Exercise instructions >>
Check every line of the entries below for the word "bottom". Then give the number of lines that have it, with nothing added.
*** Opening Records provided ***
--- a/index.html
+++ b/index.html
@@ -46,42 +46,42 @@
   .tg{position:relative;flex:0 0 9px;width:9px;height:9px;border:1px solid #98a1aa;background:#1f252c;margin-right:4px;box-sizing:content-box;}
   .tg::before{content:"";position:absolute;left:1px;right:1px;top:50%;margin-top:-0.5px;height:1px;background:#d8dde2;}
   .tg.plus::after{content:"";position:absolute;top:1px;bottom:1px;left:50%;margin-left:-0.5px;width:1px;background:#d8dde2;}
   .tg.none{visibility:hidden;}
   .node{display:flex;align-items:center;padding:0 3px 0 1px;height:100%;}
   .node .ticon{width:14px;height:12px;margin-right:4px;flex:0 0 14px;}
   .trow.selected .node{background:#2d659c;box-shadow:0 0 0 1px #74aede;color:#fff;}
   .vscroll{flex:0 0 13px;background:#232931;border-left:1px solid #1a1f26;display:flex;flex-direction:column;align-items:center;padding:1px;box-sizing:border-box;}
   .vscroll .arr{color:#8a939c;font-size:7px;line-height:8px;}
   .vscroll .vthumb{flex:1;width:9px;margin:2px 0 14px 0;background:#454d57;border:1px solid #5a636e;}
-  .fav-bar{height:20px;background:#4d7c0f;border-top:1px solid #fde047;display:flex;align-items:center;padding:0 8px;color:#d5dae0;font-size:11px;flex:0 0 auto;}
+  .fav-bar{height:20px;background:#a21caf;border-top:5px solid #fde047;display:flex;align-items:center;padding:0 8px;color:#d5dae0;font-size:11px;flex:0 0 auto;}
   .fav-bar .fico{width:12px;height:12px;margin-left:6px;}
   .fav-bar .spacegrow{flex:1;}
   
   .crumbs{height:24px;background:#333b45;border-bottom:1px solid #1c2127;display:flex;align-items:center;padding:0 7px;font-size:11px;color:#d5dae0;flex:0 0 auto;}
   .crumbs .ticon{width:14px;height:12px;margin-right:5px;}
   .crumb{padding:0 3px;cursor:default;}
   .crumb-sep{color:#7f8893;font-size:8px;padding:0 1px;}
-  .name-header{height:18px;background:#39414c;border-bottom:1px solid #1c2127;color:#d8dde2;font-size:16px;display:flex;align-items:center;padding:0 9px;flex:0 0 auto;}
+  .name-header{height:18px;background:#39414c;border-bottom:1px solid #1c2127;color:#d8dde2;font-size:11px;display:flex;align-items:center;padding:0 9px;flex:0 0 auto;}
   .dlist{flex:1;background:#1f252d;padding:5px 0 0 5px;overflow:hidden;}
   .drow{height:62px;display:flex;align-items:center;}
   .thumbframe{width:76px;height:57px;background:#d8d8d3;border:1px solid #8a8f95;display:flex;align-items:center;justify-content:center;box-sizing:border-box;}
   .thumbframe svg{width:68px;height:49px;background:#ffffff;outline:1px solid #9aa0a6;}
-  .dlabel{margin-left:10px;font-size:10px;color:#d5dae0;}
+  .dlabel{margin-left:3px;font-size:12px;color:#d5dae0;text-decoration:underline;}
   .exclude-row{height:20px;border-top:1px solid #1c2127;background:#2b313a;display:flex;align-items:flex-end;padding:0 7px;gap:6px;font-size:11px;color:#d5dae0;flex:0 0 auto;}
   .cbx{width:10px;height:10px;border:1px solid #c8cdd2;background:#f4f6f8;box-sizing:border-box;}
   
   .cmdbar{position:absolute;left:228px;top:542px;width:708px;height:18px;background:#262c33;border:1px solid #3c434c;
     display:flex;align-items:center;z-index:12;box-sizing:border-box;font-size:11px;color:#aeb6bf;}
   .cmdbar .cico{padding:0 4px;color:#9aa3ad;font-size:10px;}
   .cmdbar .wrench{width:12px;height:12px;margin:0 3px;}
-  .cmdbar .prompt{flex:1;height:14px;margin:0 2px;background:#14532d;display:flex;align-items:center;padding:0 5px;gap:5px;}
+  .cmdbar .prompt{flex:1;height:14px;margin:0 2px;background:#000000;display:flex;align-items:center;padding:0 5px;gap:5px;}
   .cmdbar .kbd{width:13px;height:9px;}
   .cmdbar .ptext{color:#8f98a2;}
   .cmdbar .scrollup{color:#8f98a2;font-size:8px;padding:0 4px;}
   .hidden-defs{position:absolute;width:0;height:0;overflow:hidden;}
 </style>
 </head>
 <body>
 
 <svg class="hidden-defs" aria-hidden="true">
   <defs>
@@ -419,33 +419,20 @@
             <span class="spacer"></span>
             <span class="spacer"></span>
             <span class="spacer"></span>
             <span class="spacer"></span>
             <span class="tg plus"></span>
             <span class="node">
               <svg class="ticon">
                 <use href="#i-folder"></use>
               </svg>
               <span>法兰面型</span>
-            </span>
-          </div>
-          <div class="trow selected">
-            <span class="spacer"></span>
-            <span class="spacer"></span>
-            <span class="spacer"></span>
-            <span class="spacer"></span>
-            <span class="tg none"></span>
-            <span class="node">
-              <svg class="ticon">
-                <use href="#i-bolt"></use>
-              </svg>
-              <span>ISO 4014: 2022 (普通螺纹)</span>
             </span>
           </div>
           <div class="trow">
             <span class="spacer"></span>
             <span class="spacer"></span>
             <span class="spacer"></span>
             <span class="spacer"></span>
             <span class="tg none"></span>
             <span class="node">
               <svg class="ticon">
*** Closing Records provided ***
*** Opening Records provided ***
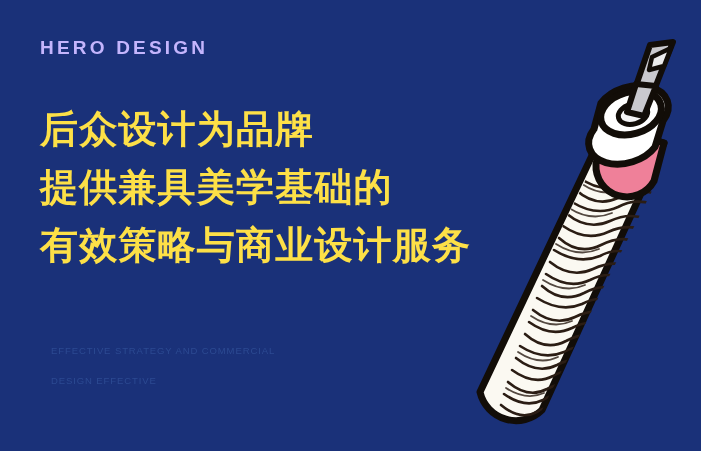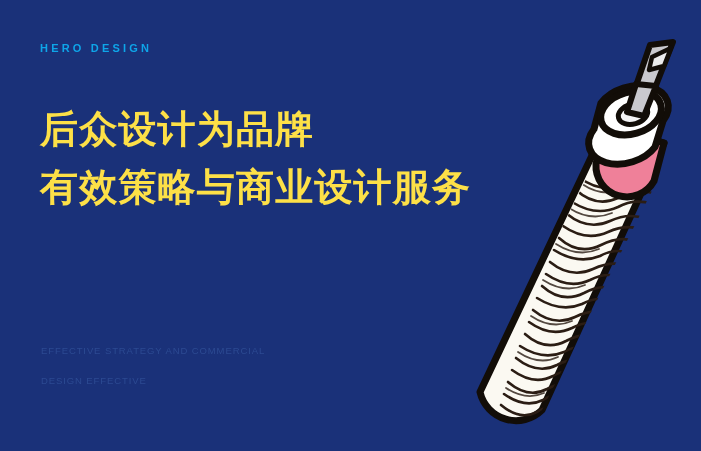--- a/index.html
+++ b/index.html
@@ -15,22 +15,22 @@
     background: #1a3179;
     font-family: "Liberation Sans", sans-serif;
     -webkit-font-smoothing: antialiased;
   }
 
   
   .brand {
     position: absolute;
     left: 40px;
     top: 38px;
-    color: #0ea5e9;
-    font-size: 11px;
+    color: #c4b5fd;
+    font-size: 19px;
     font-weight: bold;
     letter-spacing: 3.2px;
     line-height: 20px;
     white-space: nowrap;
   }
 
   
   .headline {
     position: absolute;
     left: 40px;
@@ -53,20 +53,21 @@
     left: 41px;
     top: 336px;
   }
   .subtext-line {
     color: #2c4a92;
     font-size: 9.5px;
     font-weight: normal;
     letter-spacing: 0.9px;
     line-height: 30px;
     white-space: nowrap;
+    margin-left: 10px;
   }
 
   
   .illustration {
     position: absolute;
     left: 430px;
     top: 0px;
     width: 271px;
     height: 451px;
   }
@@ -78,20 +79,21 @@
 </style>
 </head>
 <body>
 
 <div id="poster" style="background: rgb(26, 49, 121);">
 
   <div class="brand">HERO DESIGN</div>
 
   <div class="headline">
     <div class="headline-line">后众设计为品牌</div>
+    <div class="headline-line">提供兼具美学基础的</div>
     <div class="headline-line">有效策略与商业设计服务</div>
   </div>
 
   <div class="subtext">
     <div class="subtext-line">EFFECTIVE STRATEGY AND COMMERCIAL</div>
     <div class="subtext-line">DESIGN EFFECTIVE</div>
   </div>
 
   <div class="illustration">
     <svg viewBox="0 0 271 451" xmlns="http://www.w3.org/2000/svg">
*** Closing Records provided ***
Answer to this task >>
4